To track larval dispersal, two complementary fish otolith tagging techniques will be used; one natural and one artificial. The first relies on the fact geochemical signatures of population origin reside in the calcified structures of fish larvae (i.e. otoliths) and act as a natural tag (9). Mass spectrometry (i.e. ICP-MS) will be used to identify trace element signatures within the otolith created by spatial differences in water chemistry (typical of coastal systems in which this study will occur; 9,10,11). These natural tag data, from a larger spatial and temporal scale, will be validated through an independent mark-recapture study on a subset of individuals from known source locations. In this second study, an artificial fluorescent compound (i.e. oxytetracycline) will be used to tag the eggs of the model fish species (cabezon, Scorpaenichthys marmoratus and garibaldi, Hypsypops rubicundus). This compound creates an unambiguous fluorescence signature during UV microscopy, is readily incorporated into the calcified tissues of larvae, and has been successfully used to mass-mark batches of fish eggs in the field (9,12). Furthermore, research shows these tags are detectable for up to 3 years, exposure does not impact larval growth or mortality, and a 100% marking efficiency is possible over a range of immersion times and chemical concentrations; making this technique ideally suited for the study in question.(9).

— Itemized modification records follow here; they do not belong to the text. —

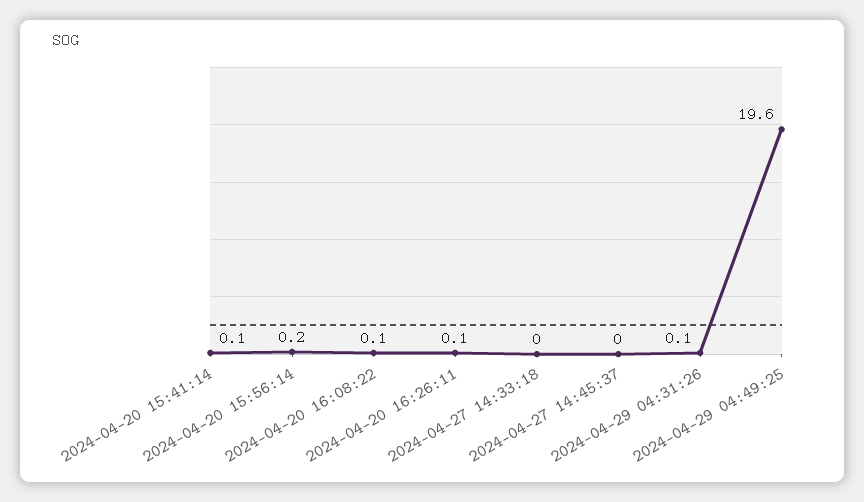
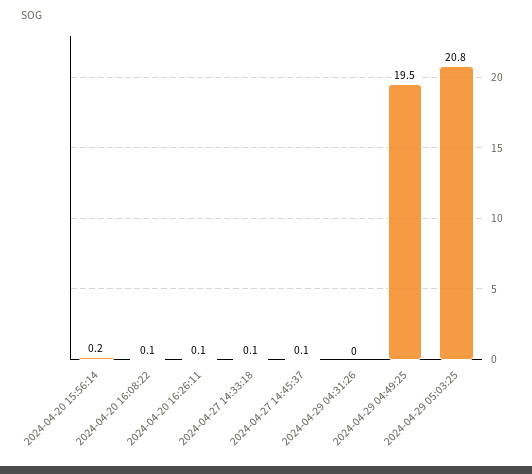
2024-04-20 15:41:14: 0.1 -> none
2024-04-27 14:33:18: 0 -> 0.1
2024-04-27 14:45:37: 0 -> 0.1
2024-04-29 04:31:26: 0.1 -> 0
2024-04-29 04:49:25: 19.6 -> 19.5
2024-04-29 05:03:25: none -> 20.8

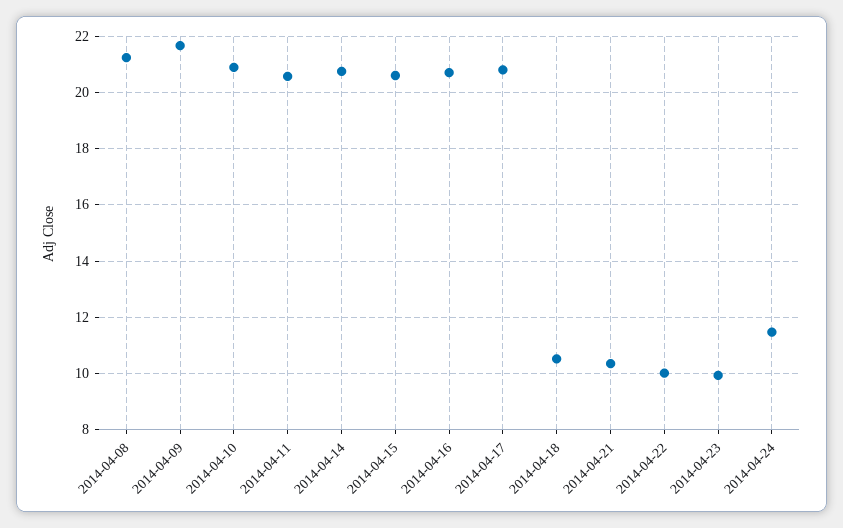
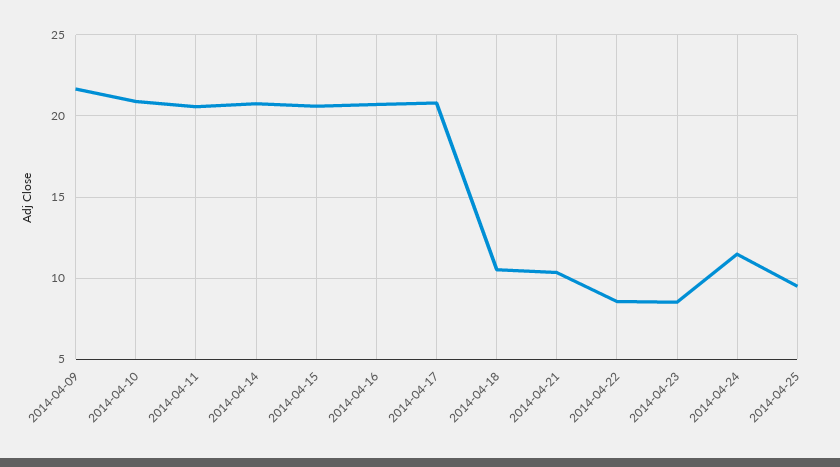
2014-04-08: 21.25 -> none
2014-04-22: 10 -> 8.5
2014-04-23: 10 -> 8.5
2014-04-25: none -> 9.5

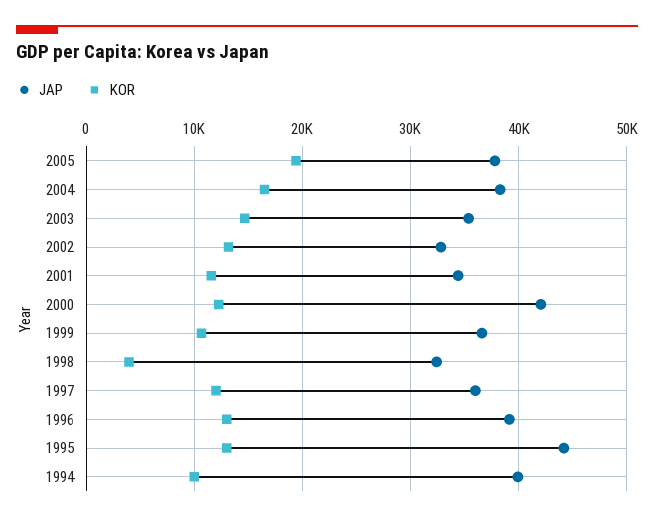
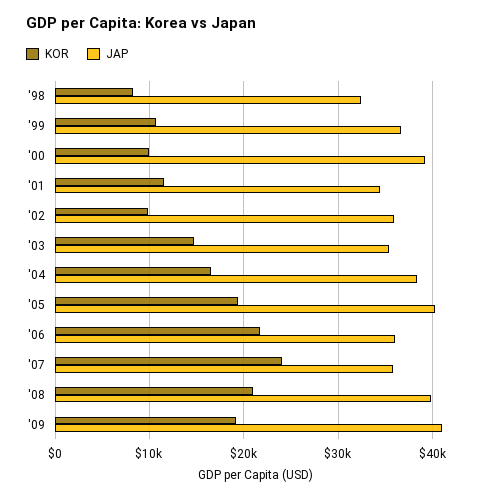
JAP, 2005: 38000 -> 40000
JAP, 2002: 33000 -> 36000
KOR, 2002: 13000 -> 10000
JAP, 2000: 42000 -> 39000
KOR, 2000: 12000 -> 10000
KOR, 1998: 4000 -> 8000
JAP, 1997: 36000 -> none
KOR, 1997: 12000 -> none
JAP, 1996: 39000 -> none
KOR, 1996: 13000 -> none
JAP, 1995: 44000 -> none
KOR, 1995: 13000 -> none
JAP, 1994: 40000 -> none
KOR, 1994: 10000 -> none
KOR, '06: none -> 22000
JAP, '06: none -> 36000
KOR, '07: none -> 24000
JAP, '07: none -> 36000
KOR, '08: none -> 21000
JAP, '08: none -> 40000
KOR, '09: none -> 19000
JAP, '09: none -> 41000

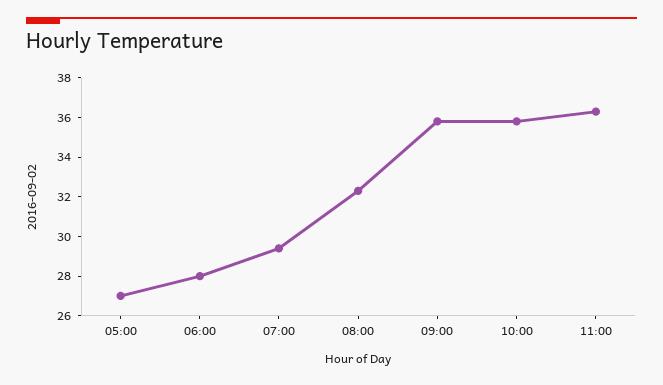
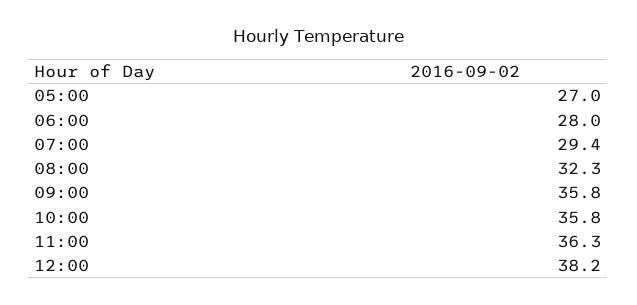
12:00: none -> 38.2

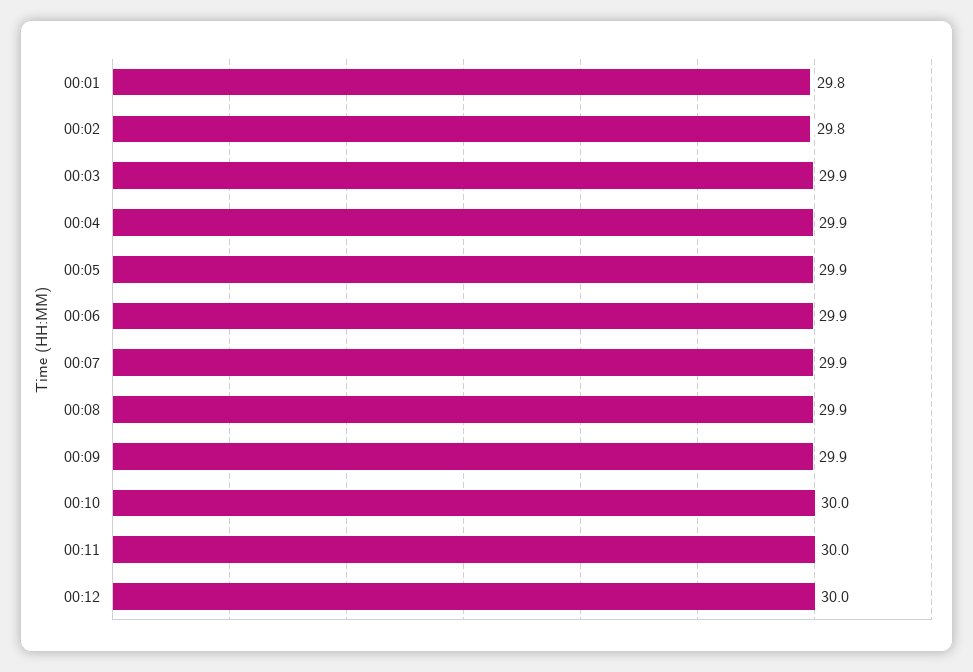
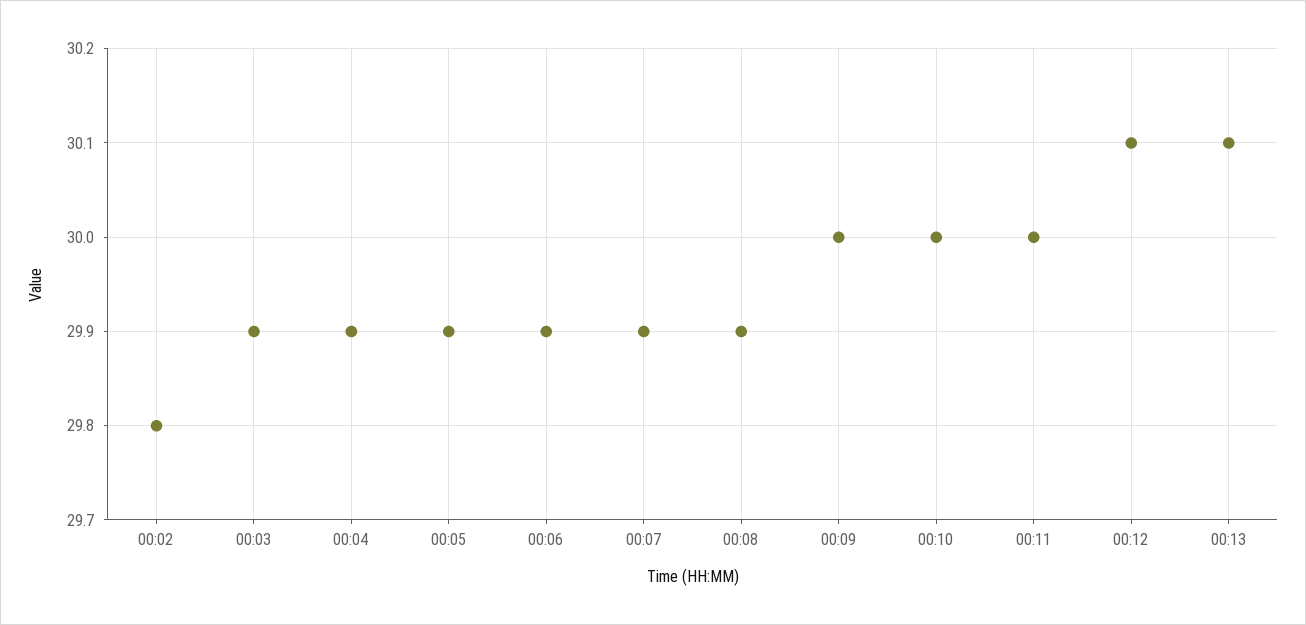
00:01: 29.8 -> none
00:09: 29.9 -> 30
00:12: 30 -> 30.1
00:13: none -> 30.1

This project will yield the first unequivocal data set that realistically describes larval dispersal on a regional scale. The findings will be used to create an explicit population connectivity model that will be invaluable to scientists, resource managers, and policy makers involved in the planning process of marine reserve networks; and will act to construct the blueprint for future marine reserves, increasing the sustainability of marine fisheries while simultaneously protecting marine biodiversity.

Literature Cited:
1. Lubchenco, J., et al. 2003. Plugging a hole in the ocean: the emerging science of marine reserves. Ecological Applications 13: Supp. S3-S7.
2. Russ, G.R., and D.C. Zeller. 2003. From mare liberum to mare reservarum. Marine Policy 27: 75-78.
3. Pauly, D., et al. 2002. Towards sustainability in world fisheries. Nature 418: 689- 695.
4. Russ, G. R. 2002. Yet another review of marine reserves as reef fishery management tools. in P.F. Sale, ed. Coral Reef Fishes: Dynamics and Diversity in a Complex Ecosystem. Academic Press, San Diego, CA.
5. Palumbi, S. 2002. Marine Reserves: A tool for ecosystem management and conservation. Report to the Pew Oceans Commission, Washington, DC.
6. Botsford, L.W., et al. 2003. Principles for the design of marine reserves. Ecological Applications 13: Supp. S25-S31.
7. Gerber, L.R., et al. 2003. Population models for marine reserve design: a retrospective and prospective synthesis. Ecological Applications 13: Supp. S47-S64.
8. Palumbi, S.R. 1999. The prodigal fish. Nature 402: 733-735.
9. Thorrold, S.R., et al. 2002. Quantifying larval retention and connectivity in marine populations with artificial and natural markers. Bulletin of Marine Science 70: Supp. 291-308.
10. Gillanders, B.M., and M.J. Kingsford. 1996. Elements in otoliths may elucidate the contribution of estuarine recruitment to sustaining coast reef populations of a temperate fish. Marine Ecology Progress Series 141: 13-20.
11. Thorrold, S.R., et al. 1998. Accurate classification of nursery areas of juvenile weakfish (Cynoscion regalis) based on chemical signatures in otoliths. Marine Ecology Progress Series 173: 253-265.
12. Jones, G.P., et al. 1999. Self-recruitment in a coral reef fish population. Nature 402: 804-804.